That is not a description without commentary. It is laden with assumptions and innuendos. |
Well, you can get the basics out of it. There is assumption and innuendo because parts of the story were hidden from public view. Lack of transparency and a difficult-to-understand outcome are at the core of the problems. If you prefer, you can read the zillions of pages here: https://www.dcurbanmom.com/jforum/posts/list/824200.page And you can read the multiple news articles cited in those pages. If, after that, there still seems to be something illogical about the situation, then you understand the problem. |
Boys & Girls club wants to sell facility.
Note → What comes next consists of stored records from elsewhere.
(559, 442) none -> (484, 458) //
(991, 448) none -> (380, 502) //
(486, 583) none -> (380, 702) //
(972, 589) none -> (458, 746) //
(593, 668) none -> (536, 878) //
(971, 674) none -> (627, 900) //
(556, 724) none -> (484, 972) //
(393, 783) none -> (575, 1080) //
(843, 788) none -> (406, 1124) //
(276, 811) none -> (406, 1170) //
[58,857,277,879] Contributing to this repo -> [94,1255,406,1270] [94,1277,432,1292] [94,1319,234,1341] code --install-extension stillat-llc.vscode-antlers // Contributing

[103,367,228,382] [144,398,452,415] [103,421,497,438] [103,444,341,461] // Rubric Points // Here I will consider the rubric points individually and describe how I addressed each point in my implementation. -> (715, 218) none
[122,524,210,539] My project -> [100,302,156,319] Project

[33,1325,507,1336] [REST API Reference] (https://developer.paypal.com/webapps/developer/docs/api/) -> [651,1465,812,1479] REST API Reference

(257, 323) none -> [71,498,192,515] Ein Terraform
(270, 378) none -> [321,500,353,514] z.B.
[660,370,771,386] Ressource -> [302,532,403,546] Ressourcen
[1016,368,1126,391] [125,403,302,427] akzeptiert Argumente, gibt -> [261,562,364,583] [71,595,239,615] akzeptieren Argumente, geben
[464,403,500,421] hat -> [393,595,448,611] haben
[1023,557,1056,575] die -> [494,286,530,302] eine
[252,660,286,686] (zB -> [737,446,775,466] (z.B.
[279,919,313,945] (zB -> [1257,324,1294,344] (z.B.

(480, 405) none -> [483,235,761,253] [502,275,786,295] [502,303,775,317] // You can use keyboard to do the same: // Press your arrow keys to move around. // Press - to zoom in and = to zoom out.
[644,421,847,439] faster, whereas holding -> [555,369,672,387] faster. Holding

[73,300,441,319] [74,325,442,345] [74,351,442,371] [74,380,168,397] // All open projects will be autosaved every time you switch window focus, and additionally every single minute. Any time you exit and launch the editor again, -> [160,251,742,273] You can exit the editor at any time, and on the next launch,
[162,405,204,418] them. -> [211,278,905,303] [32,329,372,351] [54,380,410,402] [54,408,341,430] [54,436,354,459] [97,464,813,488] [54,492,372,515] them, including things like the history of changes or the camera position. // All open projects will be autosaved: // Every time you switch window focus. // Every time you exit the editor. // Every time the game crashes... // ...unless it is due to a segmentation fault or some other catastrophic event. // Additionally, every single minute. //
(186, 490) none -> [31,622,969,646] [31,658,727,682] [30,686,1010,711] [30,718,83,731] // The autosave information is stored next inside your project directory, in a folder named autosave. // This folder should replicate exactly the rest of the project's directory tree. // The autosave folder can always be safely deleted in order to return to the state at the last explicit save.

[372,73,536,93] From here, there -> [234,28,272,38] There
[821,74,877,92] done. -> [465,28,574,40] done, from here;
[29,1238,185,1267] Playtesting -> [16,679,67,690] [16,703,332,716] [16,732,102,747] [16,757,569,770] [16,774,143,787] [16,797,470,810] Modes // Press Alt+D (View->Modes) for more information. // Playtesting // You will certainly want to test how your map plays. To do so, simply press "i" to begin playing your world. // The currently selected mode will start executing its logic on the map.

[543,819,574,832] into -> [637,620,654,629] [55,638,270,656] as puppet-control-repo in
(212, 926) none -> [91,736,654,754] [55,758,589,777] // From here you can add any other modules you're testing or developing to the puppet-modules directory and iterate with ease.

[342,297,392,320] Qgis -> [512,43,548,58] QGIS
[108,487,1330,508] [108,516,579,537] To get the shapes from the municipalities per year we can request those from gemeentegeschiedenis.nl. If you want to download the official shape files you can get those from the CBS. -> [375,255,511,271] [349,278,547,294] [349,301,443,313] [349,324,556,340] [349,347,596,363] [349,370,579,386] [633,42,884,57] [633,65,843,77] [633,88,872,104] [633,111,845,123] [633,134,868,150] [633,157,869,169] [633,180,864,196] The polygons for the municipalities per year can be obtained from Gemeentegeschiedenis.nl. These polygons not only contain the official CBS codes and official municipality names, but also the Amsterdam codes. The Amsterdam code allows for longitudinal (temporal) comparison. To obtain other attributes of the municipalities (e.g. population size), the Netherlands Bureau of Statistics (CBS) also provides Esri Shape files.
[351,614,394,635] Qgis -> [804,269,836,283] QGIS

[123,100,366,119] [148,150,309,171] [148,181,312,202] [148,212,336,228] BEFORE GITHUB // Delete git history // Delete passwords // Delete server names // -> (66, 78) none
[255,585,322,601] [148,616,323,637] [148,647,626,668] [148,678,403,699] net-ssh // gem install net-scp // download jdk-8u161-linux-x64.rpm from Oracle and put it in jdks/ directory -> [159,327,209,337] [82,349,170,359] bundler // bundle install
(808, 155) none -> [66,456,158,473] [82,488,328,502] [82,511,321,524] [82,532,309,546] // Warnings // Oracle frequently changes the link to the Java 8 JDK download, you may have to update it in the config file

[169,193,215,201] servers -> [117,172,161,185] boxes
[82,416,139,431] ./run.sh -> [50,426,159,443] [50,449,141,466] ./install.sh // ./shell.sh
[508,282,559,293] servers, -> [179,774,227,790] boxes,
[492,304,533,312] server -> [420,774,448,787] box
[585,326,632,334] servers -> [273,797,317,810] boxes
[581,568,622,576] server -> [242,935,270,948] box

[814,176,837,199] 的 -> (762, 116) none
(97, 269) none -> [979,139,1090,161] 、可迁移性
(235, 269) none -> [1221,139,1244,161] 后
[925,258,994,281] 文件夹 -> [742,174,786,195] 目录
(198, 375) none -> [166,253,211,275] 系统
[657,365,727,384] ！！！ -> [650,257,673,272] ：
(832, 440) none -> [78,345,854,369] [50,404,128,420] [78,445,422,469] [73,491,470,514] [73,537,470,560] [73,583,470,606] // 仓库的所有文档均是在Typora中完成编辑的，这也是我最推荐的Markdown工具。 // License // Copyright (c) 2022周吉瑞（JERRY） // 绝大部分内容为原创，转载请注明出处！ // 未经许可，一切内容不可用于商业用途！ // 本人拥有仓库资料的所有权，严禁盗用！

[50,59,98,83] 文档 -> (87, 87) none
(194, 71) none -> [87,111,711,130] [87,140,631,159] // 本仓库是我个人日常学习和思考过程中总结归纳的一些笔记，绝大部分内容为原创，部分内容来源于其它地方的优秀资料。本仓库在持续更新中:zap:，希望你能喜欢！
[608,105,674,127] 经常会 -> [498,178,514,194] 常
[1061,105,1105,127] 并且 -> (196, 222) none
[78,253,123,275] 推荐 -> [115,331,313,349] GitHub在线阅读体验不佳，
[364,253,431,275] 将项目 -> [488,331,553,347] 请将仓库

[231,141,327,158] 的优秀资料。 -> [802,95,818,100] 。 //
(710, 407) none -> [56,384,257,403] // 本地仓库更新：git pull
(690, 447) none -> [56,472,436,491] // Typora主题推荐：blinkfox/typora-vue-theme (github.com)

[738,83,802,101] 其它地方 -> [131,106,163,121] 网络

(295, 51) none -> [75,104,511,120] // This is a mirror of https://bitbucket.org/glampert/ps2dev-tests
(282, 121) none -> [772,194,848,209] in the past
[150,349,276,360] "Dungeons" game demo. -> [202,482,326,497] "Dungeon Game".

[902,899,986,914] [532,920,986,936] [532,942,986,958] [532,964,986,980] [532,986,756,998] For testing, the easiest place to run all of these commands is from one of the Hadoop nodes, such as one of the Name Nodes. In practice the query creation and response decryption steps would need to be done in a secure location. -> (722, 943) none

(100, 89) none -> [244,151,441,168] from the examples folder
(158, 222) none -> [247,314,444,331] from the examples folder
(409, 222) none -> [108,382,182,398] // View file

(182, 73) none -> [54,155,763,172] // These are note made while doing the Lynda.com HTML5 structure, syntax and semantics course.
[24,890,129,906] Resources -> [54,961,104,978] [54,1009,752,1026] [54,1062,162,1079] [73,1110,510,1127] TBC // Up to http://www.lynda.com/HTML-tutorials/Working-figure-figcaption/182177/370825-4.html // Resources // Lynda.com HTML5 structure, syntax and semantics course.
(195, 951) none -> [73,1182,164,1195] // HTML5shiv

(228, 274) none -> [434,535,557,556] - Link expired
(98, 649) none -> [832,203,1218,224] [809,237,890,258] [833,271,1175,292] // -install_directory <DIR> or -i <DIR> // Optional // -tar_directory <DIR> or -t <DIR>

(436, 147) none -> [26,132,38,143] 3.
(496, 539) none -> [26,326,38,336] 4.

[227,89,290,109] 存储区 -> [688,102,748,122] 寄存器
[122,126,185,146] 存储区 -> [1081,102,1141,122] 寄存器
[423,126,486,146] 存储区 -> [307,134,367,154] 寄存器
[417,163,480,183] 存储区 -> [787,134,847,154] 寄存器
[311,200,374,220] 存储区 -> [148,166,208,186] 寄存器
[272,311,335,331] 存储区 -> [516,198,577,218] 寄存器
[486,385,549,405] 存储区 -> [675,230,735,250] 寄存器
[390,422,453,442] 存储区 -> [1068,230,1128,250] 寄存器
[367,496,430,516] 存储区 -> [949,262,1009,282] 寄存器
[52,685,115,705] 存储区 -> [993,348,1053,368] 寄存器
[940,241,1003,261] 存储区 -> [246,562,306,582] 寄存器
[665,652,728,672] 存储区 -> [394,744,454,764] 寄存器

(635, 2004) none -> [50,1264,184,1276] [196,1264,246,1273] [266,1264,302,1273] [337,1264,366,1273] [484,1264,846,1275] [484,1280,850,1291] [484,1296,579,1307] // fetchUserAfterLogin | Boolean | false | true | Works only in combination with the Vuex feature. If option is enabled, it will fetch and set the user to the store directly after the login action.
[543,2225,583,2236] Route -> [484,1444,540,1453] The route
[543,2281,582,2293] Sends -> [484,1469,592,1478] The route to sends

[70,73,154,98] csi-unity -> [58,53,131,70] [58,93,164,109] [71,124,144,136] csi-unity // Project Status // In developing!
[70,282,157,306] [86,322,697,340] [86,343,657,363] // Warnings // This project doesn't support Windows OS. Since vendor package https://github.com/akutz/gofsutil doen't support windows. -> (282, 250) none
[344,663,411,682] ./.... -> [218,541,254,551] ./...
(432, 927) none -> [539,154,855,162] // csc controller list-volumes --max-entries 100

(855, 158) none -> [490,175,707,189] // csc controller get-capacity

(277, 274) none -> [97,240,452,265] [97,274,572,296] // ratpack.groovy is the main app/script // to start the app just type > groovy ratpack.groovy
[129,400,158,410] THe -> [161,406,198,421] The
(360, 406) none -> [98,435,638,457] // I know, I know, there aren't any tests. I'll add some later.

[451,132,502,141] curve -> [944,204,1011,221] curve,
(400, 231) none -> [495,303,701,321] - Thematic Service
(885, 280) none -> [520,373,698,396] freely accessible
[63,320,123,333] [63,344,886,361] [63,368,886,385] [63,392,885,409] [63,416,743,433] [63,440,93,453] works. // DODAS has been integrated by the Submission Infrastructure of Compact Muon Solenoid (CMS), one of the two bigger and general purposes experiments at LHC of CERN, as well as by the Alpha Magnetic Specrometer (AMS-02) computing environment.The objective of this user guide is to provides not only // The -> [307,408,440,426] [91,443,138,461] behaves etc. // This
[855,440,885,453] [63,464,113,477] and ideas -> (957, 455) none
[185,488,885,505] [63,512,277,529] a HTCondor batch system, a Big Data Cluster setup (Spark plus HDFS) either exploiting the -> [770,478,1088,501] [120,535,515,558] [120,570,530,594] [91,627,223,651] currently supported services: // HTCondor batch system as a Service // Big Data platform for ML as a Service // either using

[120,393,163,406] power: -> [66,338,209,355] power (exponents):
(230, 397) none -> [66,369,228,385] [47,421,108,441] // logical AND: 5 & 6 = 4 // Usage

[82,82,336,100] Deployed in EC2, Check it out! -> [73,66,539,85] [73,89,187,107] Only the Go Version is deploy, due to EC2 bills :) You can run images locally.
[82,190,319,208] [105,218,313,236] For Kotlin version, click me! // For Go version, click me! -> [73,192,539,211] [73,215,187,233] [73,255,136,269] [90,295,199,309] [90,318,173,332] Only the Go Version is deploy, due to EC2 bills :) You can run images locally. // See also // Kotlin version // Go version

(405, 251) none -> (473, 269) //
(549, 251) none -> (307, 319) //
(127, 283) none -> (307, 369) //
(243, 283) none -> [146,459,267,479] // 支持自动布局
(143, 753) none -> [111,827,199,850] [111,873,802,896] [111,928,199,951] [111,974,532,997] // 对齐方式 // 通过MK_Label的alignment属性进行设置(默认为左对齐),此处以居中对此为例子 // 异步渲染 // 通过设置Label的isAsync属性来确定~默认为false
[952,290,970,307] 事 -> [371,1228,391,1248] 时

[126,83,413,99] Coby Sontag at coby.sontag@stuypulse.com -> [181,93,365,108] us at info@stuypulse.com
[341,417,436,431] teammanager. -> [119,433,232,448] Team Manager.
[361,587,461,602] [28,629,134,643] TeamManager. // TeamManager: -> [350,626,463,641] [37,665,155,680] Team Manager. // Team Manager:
Matet considers buying it. In the end, DC buys the property and Maret pays for improvements in exchange for exclusive access to prime after-school hours for 10 years. Community complains. Jack Evan’s son is admitted to Maret. 9 years go by, as Maret practices at the field after school, the Boys and Girls Club kids sit inside, and teams from Hardy travel an hour across town for practices and games. The community complains again, noting that DC can fund and manage the field maintenance themselves, and asks DPR not to renew the deal. DPR renews the deal, again signing over prime-time rights to the land for another 10 years. Community is enraged. |
It’s been 24 hours and well over a hundred views of this thread since the last comment.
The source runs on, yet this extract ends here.